Thursday, April 2, 2015

Shorties Need Love Too: A Very Necessary PSA from Yours Truly

Dear Men of New York,

 As a 4'11 Singleton, I'd like to remind you that there are some very great things that you're missing - especially me...because all of you are so tall that you can't even be bothered to look DOWN when you're walking. I'm here to tell you that shorties - yes, all the girls who might not be your Giselle glamazons - are wookin pa nub too. While I was strolling through Midtown today, not ONE of you tasty morsels bothered looking DOWN. You looked straight ahead. You looked at the sky, but you could not be bothered to look at least one foot down. If you can't spot me or any other girl who isn't 5'5, what else are you missing? Let me give you the breakdown: 

 1. Dog, rat, cat, and human (ew) feces. Wonder why you go to work reeking of fecal matter? Because you can't be bothered to look down while walking. You might have seen something, perhaps someone, trying to tell you that you were going to step in merde, but you know what? I guess your overall entitled quality of life of being a giant made you push me aside while I was gently saying, "Why Handsome Sir, you cannot step there, for there - yes there, is a heaping pile of human feces in which your Louboutins are about to step." 
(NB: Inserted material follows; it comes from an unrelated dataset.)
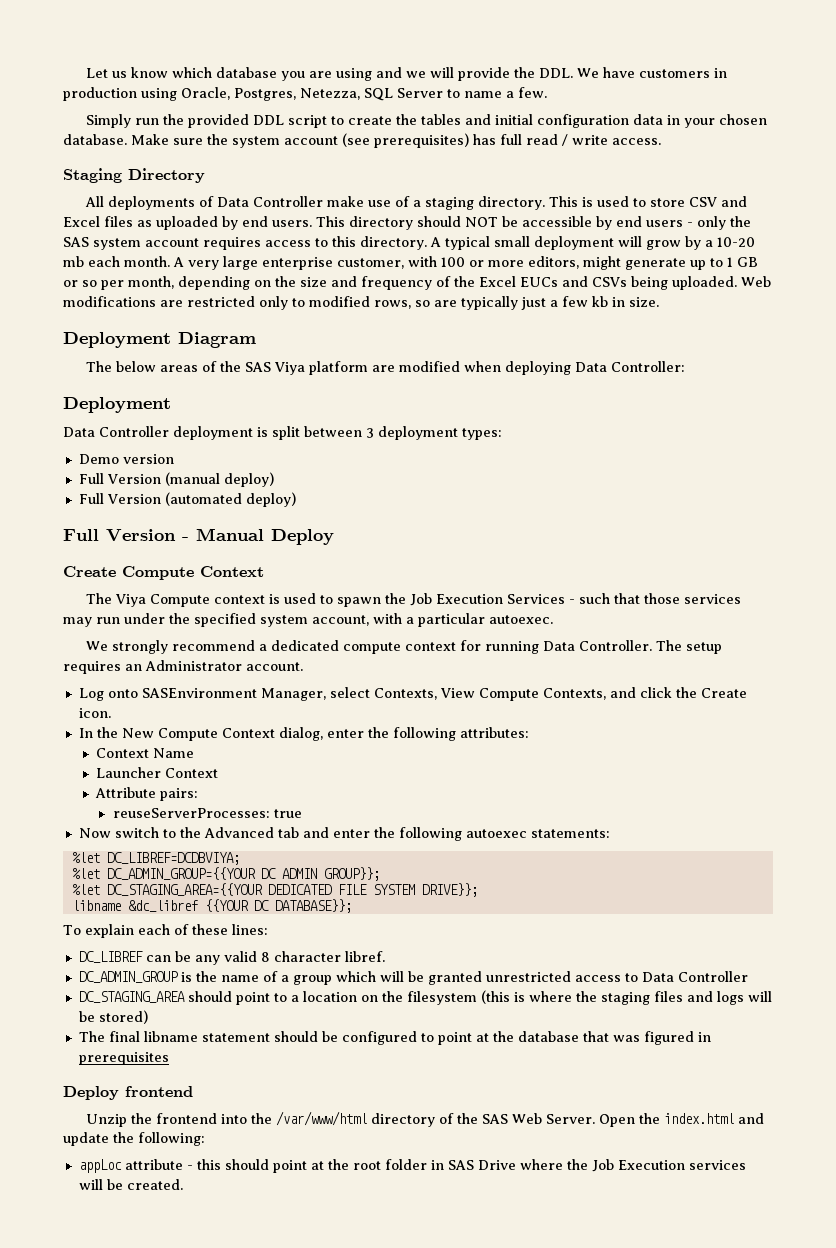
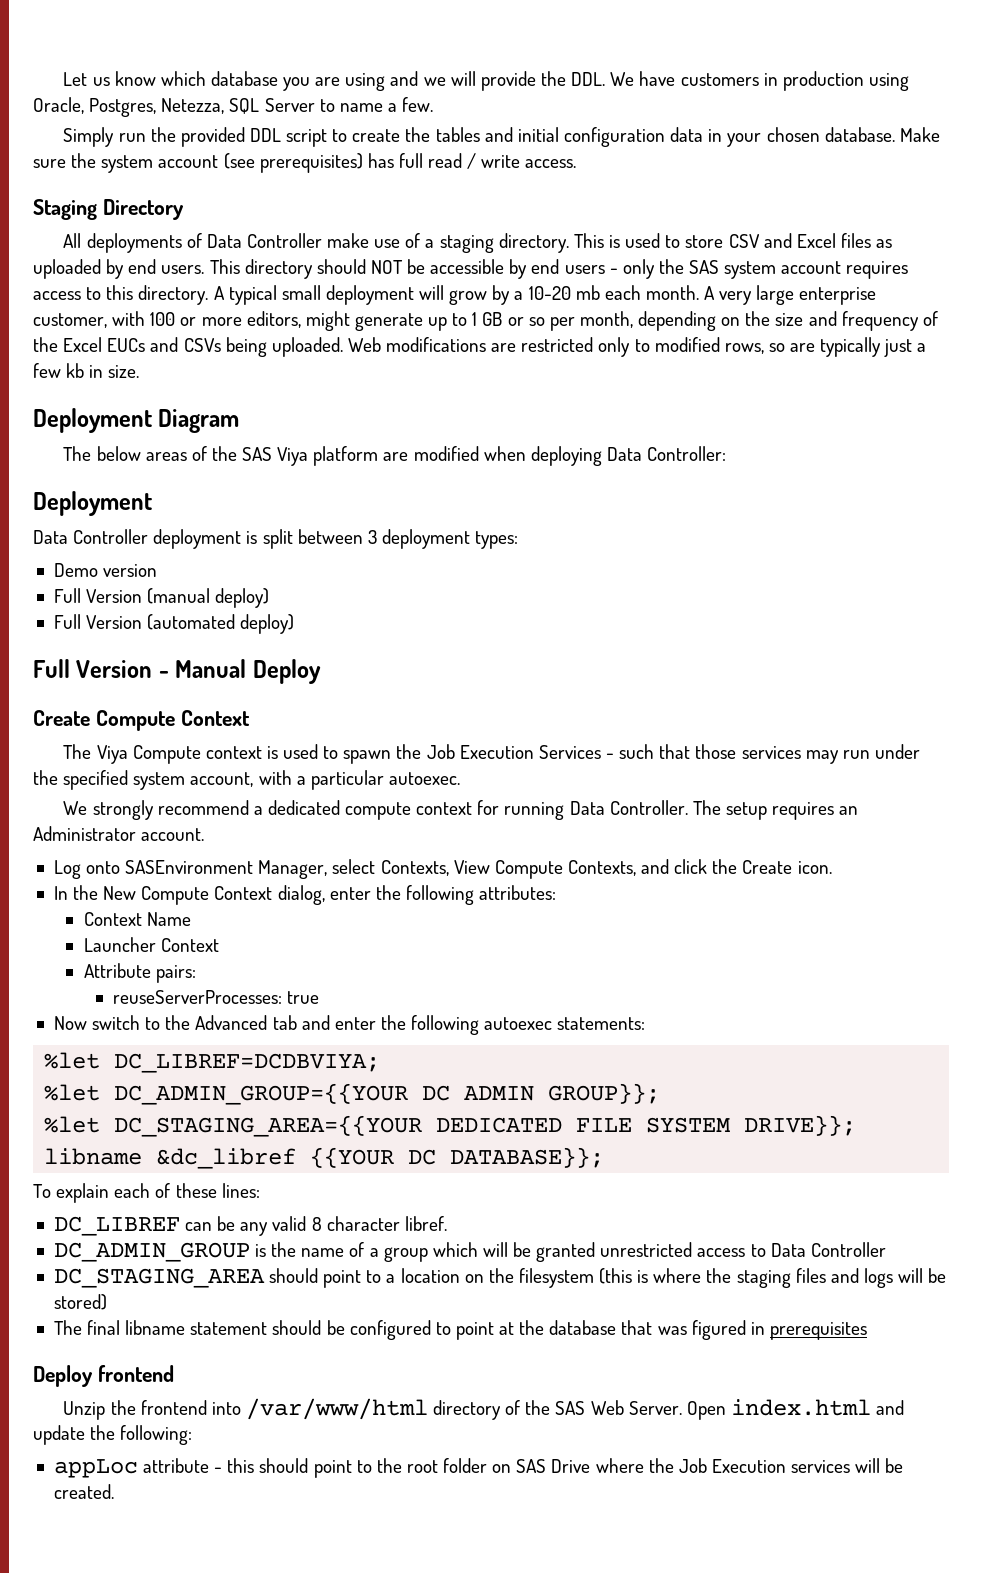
[250,1113,272,1124] the -> (241, 1408) none
[638,1113,660,1124] the -> (726, 1410) none
[310,1161,324,1170] at -> [356,1460,372,1473] to
[430,1160,444,1170] in -> [492,1464,512,1473] on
 2. Flowers or young saplings thriving to survive in Brooklyn. Yeah. I didn't quite like that book, either. I don't know where I was going with that one, but I had hoped somewhere good. Epic fail. Happens to the best of us.

 3. Street furniture (read: bedbugs). 

 That's all that I could think of for now. I wanted to keep this short - much like my height. Remember, gentlemen: LOOK DOWN when you're walking. You just might find the love of your life standing there...waiting...or tugging at your pants leg.